Items from a data source:
- - - - - - -
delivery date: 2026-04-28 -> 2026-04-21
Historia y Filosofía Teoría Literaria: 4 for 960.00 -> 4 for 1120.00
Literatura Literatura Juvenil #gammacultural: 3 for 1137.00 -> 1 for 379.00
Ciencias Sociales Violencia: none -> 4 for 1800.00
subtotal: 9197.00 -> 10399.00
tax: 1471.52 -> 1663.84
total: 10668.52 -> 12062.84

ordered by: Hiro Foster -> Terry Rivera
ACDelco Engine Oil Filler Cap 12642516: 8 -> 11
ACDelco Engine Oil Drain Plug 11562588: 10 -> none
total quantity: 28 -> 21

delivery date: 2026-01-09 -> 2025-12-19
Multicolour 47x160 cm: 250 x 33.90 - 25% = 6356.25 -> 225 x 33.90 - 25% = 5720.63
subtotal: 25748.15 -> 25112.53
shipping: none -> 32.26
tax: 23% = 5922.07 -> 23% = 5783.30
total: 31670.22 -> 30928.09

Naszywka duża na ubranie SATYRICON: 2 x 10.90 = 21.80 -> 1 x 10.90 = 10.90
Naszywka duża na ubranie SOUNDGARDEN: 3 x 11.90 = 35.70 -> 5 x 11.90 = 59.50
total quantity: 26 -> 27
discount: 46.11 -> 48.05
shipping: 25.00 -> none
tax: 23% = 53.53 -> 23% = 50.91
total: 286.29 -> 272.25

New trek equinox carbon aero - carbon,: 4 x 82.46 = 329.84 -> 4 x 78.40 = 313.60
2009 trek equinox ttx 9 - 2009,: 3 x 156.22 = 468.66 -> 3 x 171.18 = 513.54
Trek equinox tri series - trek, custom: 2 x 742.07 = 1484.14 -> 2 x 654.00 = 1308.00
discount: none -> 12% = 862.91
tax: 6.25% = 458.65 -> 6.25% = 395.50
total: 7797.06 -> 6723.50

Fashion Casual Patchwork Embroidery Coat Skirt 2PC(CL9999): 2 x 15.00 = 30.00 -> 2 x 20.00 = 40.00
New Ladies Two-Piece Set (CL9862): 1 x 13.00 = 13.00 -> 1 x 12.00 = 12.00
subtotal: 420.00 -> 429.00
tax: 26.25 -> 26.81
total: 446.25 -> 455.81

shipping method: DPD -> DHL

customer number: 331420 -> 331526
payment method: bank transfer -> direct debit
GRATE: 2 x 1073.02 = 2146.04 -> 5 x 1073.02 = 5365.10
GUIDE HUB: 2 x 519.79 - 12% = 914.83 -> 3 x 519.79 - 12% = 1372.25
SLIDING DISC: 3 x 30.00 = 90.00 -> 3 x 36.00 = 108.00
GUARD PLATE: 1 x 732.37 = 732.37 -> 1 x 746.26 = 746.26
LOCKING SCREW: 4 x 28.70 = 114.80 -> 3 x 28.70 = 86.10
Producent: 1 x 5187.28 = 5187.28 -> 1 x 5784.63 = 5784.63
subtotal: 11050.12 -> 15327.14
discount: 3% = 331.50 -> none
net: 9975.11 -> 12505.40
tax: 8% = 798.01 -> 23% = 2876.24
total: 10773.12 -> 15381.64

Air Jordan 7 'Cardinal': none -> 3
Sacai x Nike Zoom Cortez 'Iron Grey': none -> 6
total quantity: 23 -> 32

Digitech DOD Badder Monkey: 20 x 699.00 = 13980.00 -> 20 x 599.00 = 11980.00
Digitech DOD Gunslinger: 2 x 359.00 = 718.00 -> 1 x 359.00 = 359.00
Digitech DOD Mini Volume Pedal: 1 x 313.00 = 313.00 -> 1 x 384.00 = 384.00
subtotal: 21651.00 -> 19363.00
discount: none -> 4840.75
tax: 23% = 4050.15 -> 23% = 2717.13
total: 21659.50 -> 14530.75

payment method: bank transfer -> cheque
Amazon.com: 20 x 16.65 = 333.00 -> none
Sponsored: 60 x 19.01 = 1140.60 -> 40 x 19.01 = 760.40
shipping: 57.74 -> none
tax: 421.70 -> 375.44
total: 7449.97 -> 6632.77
- - - - - - -
The task: Every record above needs to be returned in full, exactly.

Response to this exercise:
delivery date: 2026-04-28 -> 2026-04-21
Historia y Filosofía Teoría Literaria: 4 for 960.00 -> 4 for 1120.00
Literatura Literatura Juvenil #gammacultural: 3 for 1137.00 -> 1 for 379.00
Ciencias Sociales Violencia: none -> 4 for 1800.00
subtotal: 9197.00 -> 10399.00
tax: 1471.52 -> 1663.84
total: 10668.52 -> 12062.84

ordered by: Hiro Foster -> Terry Rivera
ACDelco Engine Oil Filler Cap 12642516: 8 -> 11
ACDelco Engine Oil Drain Plug 11562588: 10 -> none
total quantity: 28 -> 21

delivery date: 2026-01-09 -> 2025-12-19
Multicolour 47x160 cm: 250 x 33.90 - 25% = 6356.25 -> 225 x 33.90 - 25% = 5720.63
subtotal: 25748.15 -> 25112.53
shipping: none -> 32.26
tax: 23% = 5922.07 -> 23% = 5783.30
total: 31670.22 -> 30928.09

Naszywka duża na ubranie SATYRICON: 2 x 10.90 = 21.80 -> 1 x 10.90 = 10.90
Naszywka duża na ubranie SOUNDGARDEN: 3 x 11.90 = 35.70 -> 5 x 11.90 = 59.50
total quantity: 26 -> 27
discount: 46.11 -> 48.05
shipping: 25.00 -> none
tax: 23% = 53.53 -> 23% = 50.91
total: 286.29 -> 272.25

New trek equinox carbon aero - carbon,: 4 x 82.46 = 329.84 -> 4 x 78.40 = 313.60
2009 trek equinox ttx 9 - 2009,: 3 x 156.22 = 468.66 -> 3 x 171.18 = 513.54
Trek equinox tri series - trek, custom: 2 x 742.07 = 1484.14 -> 2 x 654.00 = 1308.00
discount: none -> 12% = 862.91
tax: 6.25% = 458.65 -> 6.25% = 395.50
total: 7797.06 -> 6723.50

Fashion Casual Patchwork Embroidery Coat Skirt 2PC(CL9999): 2 x 15.00 = 30.00 -> 2 x 20.00 = 40.00
New Ladies Two-Piece Set (CL9862): 1 x 13.00 = 13.00 -> 1 x 12.00 = 12.00
subtotal: 420.00 -> 429.00
tax: 26.25 -> 26.81
total: 446.25 -> 455.81

shipping method: DPD -> DHL

customer number: 331420 -> 331526
payment method: bank transfer -> direct debit
GRATE: 2 x 1073.02 = 2146.04 -> 5 x 1073.02 = 5365.10
GUIDE HUB: 2 x 519.79 - 12% = 914.83 -> 3 x 519.79 - 12% = 1372.25
SLIDING DISC: 3 x 30.00 = 90.00 -> 3 x 36.00 = 108.00
GUARD PLATE: 1 x 732.37 = 732.37 -> 1 x 746.26 = 746.26
LOCKING SCREW: 4 x 28.70 = 114.80 -> 3 x 28.70 = 86.10
Producent: 1 x 5187.28 = 5187.28 -> 1 x 5784.63 = 5784.63
subtotal: 11050.12 -> 15327.14
discount: 3% = 331.50 -> none
net: 9975.11 -> 12505.40
tax: 8% = 798.01 -> 23% = 2876.24
total: 10773.12 -> 15381.64

Air Jordan 7 'Cardinal': none -> 3
Sacai x Nike Zoom Cortez 'Iron Grey': none -> 6
total quantity: 23 -> 32

Digitech DOD Badder Monkey: 20 x 699.00 = 13980.00 -> 20 x 599.00 = 11980.00
Digitech DOD Gunslinger: 2 x 359.00 = 718.00 -> 1 x 359.00 = 359.00
Digitech DOD Mini Volume Pedal: 1 x 313.00 = 313.00 -> 1 x 384.00 = 384.00
subtotal: 21651.00 -> 19363.00
discount: none -> 4840.75
tax: 23% = 4050.15 -> 23% = 2717.13
total: 21659.50 -> 14530.75

payment method: bank transfer -> cheque
Amazon.com: 20 x 16.65 = 333.00 -> none
Sponsored: 60 x 19.01 = 1140.60 -> 40 x 19.01 = 760.40
shipping: 57.74 -> none
tax: 421.70 -> 375.44
total: 7449.97 -> 6632.77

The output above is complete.